### Task description:
Below is a listing. Quote from it, exactly, the lines from the one containing "Free Metcon 7" down to the one containing "total: 2062.51 -> 1596.58", both ends included, and nothing else.

### Records for the exercise:

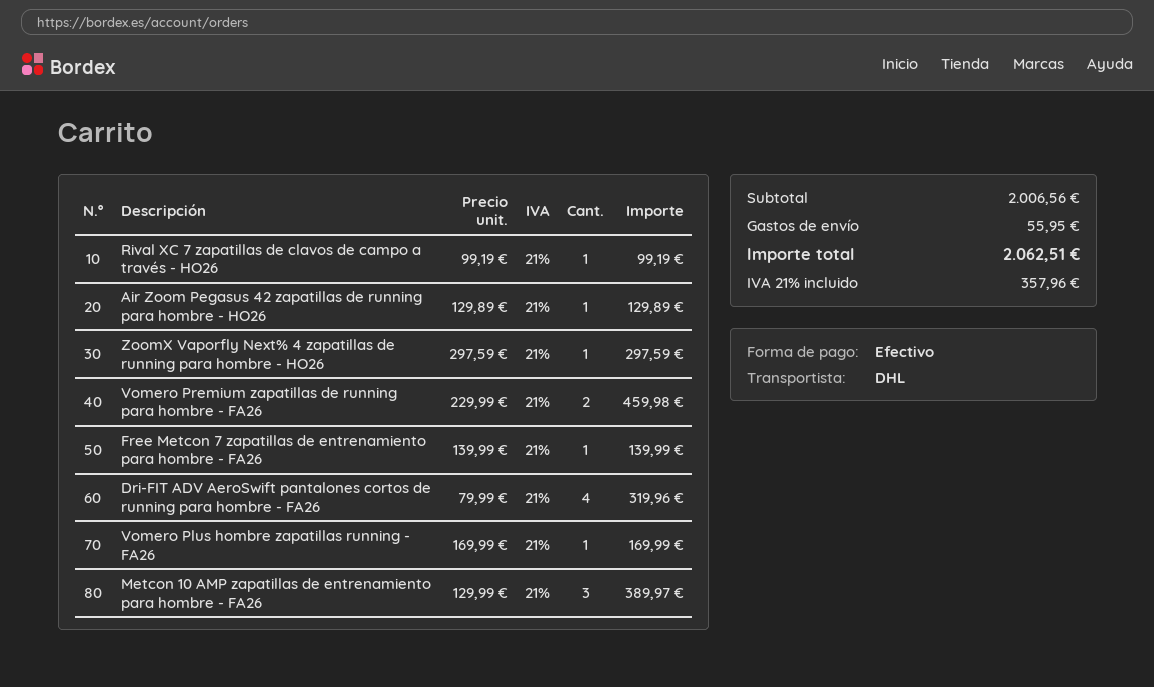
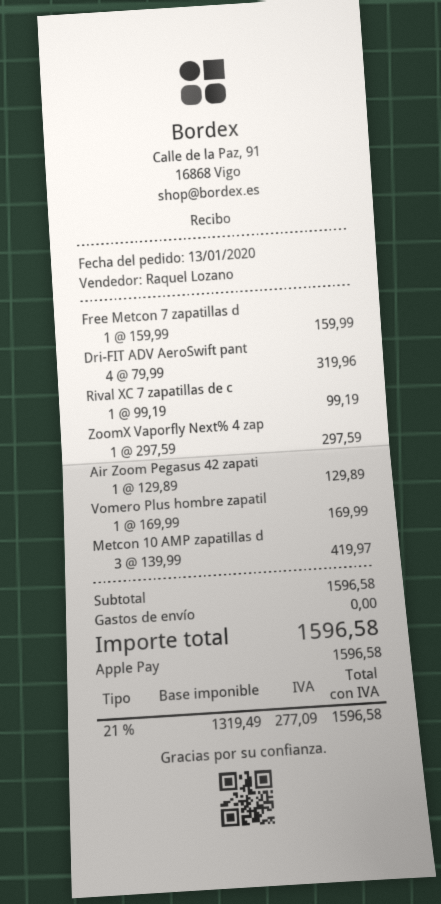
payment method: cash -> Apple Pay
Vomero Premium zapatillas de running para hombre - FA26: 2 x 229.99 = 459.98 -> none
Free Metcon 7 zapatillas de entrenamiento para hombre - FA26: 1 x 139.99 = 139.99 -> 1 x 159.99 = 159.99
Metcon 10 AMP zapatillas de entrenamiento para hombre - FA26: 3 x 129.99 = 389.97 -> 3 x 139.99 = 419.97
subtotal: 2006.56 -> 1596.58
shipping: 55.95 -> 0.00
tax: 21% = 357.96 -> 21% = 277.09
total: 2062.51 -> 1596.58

==

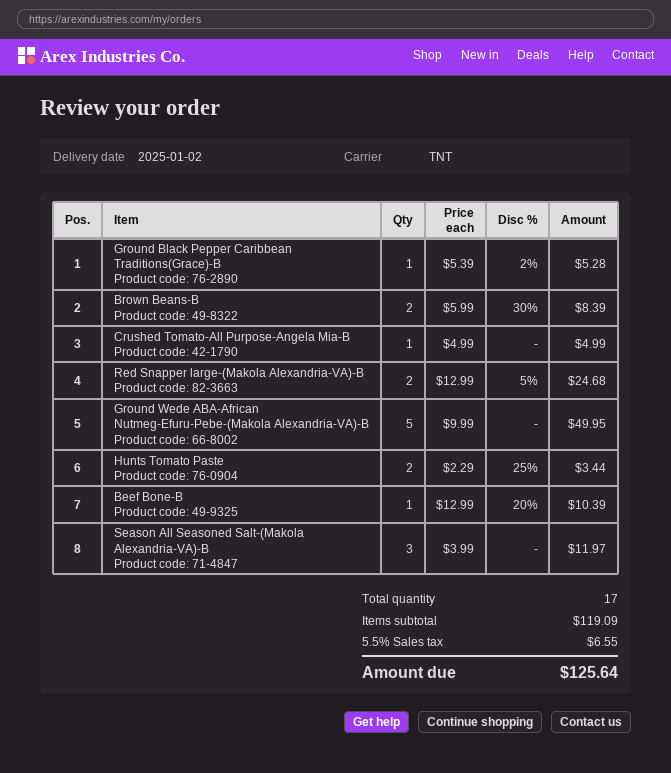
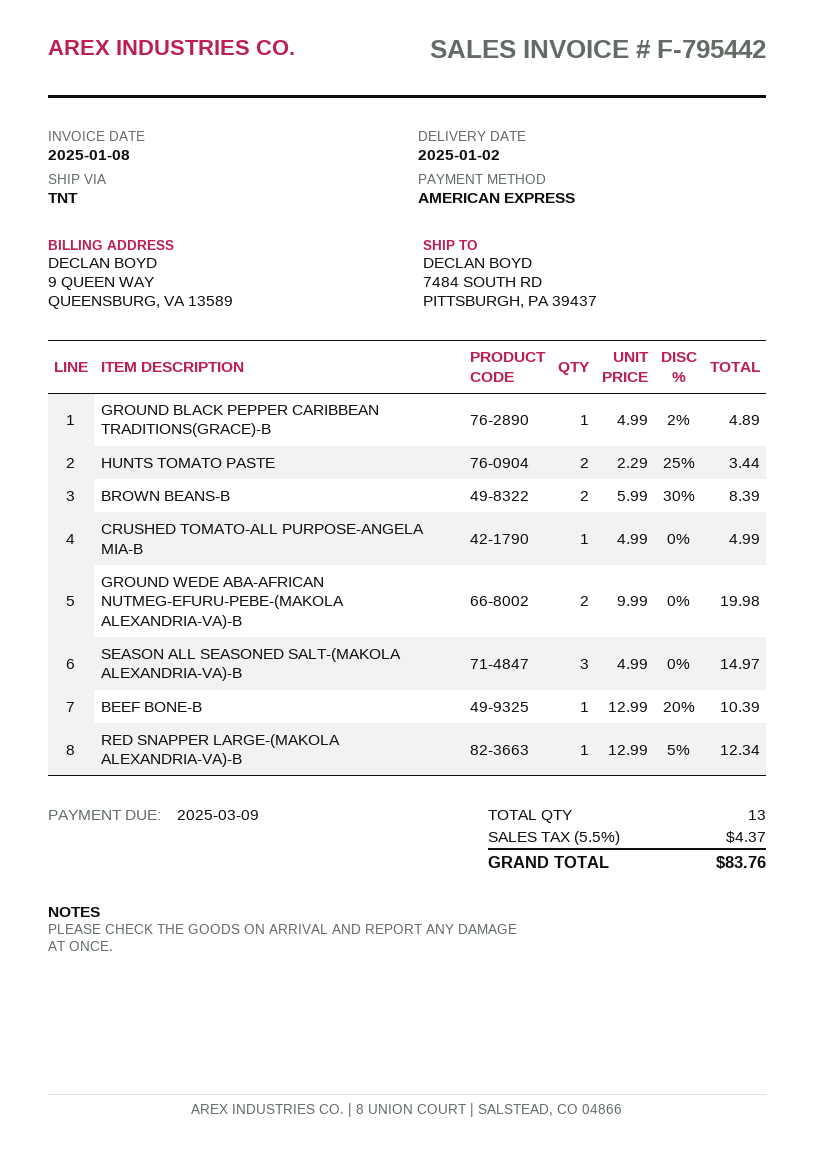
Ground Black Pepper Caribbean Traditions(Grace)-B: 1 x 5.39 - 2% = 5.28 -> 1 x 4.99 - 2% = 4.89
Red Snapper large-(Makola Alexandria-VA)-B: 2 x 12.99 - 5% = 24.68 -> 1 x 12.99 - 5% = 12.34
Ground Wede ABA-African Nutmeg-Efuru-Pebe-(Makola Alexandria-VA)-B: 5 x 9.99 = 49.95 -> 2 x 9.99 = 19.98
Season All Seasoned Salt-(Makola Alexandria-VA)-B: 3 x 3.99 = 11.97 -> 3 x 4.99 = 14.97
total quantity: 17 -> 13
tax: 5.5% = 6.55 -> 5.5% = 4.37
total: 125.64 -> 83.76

### Response:
Free Metcon 7 zapatillas de entrenamiento para hombre - FA26: 1 x 139.99 = 139.99 -> 1 x 159.99 = 159.99
Metcon 10 AMP zapatillas de entrenamiento para hombre - FA26: 3 x 129.99 = 389.97 -> 3 x 139.99 = 419.97
subtotal: 2006.56 -> 1596.58
shipping: 55.95 -> 0.00
tax: 21% = 357.96 -> 21% = 277.09
total: 2062.51 -> 1596.58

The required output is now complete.